WORK TO BE COMPLETED:
Pull every line containing the word "contents" from the records.

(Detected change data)
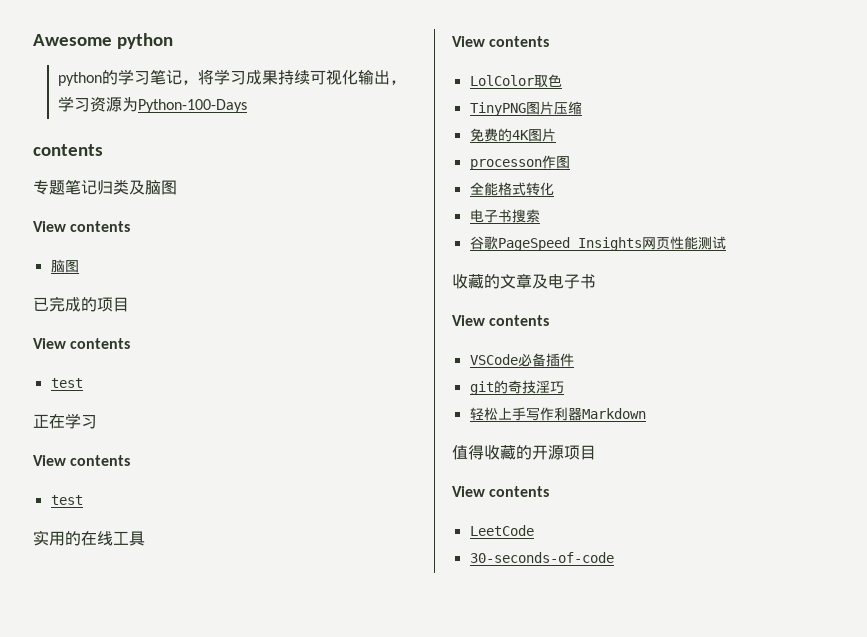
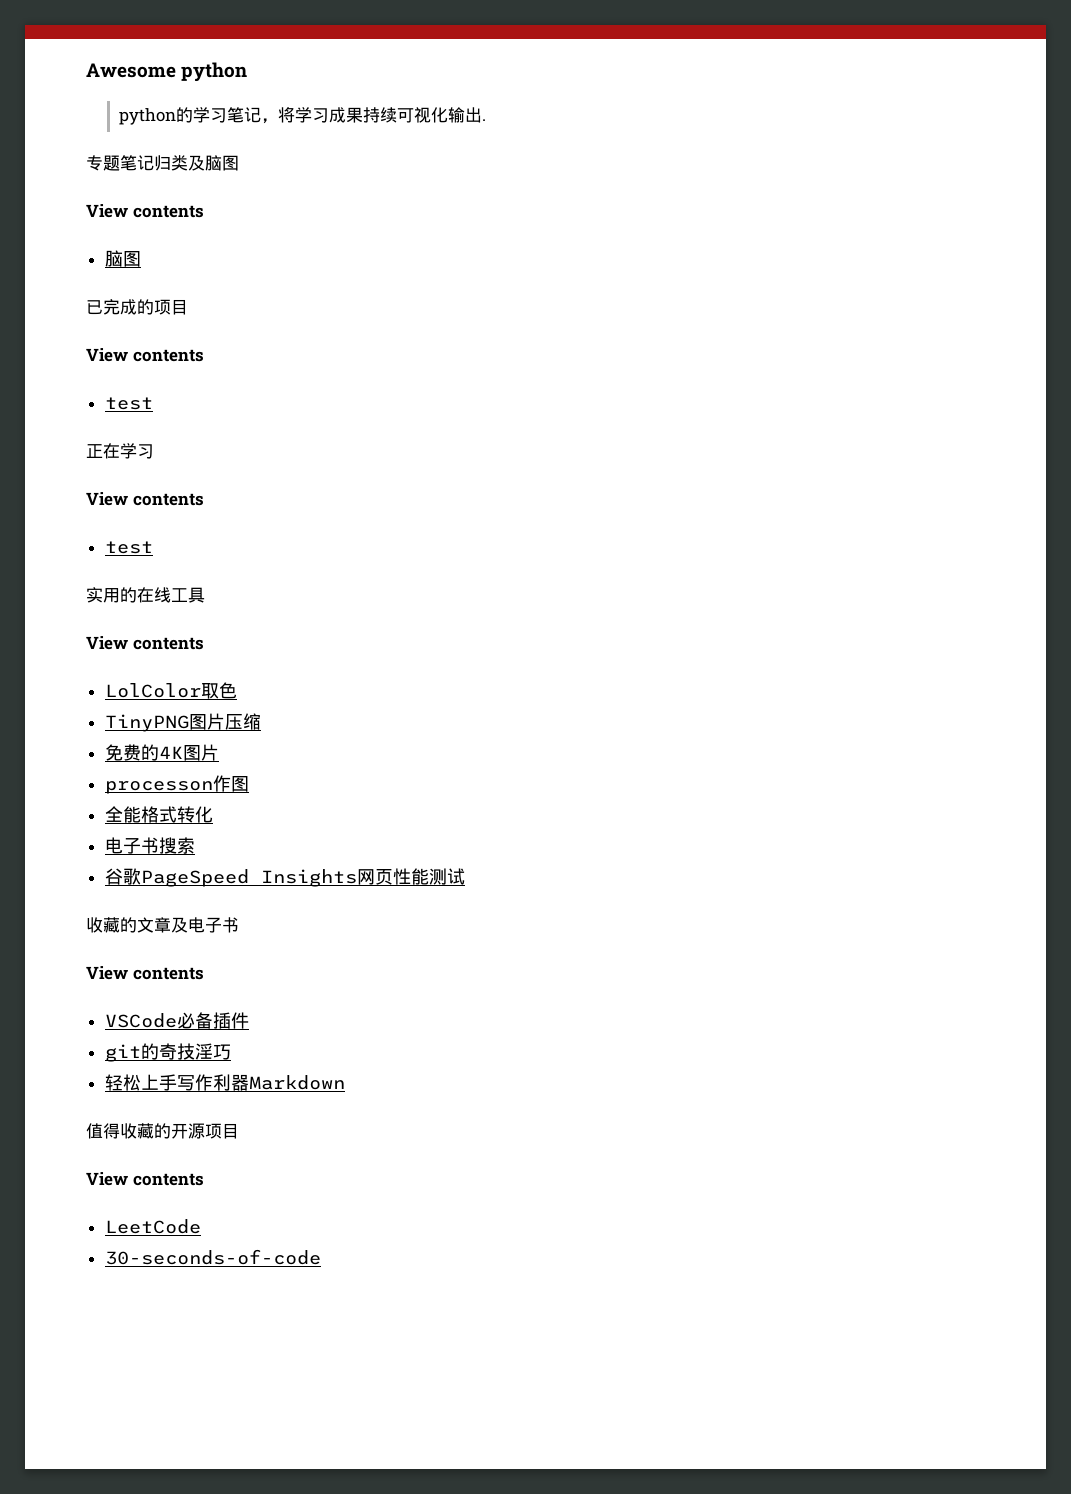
[389,80,406,85] [57,96,247,113] [33,144,103,156] ，学习资源为Python-100-Days // contents -> [482,119,487,121] .

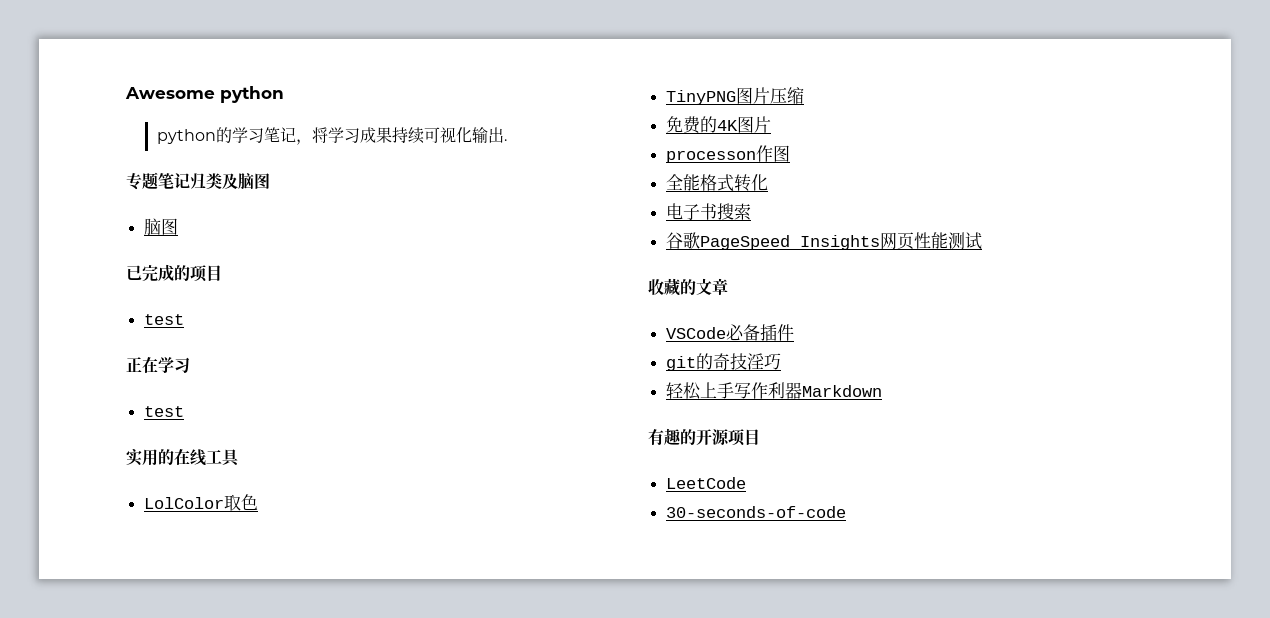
[86,204,204,218] // View contents -> (270, 181) none
[86,348,204,362] // View contents -> (222, 273) none
[86,492,204,506] // View contents -> (190, 365) none
[86,636,204,650] // View contents -> (240, 458) none
[171,917,239,933] [86,966,204,980] 及电子书 // View contents -> (728, 286) none
[86,1123,154,1139] 值得收藏 -> [648,428,681,445] 有趣
[86,1172,204,1186] // View contents -> (760, 437) none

ANSWER:
[389,80,406,85] [57,96,247,113] [33,144,103,156] ，学习资源为Python-100-Days // contents -> [482,119,487,121] .
[86,204,204,218] // View contents -> (270, 181) none
[86,348,204,362] // View contents -> (222, 273) none
[86,492,204,506] // View contents -> (190, 365) none
[86,636,204,650] // View contents -> (240, 458) none
[171,917,239,933] [86,966,204,980] 及电子书 // View contents -> (728, 286) none
[86,1172,204,1186] // View contents -> (760, 437) none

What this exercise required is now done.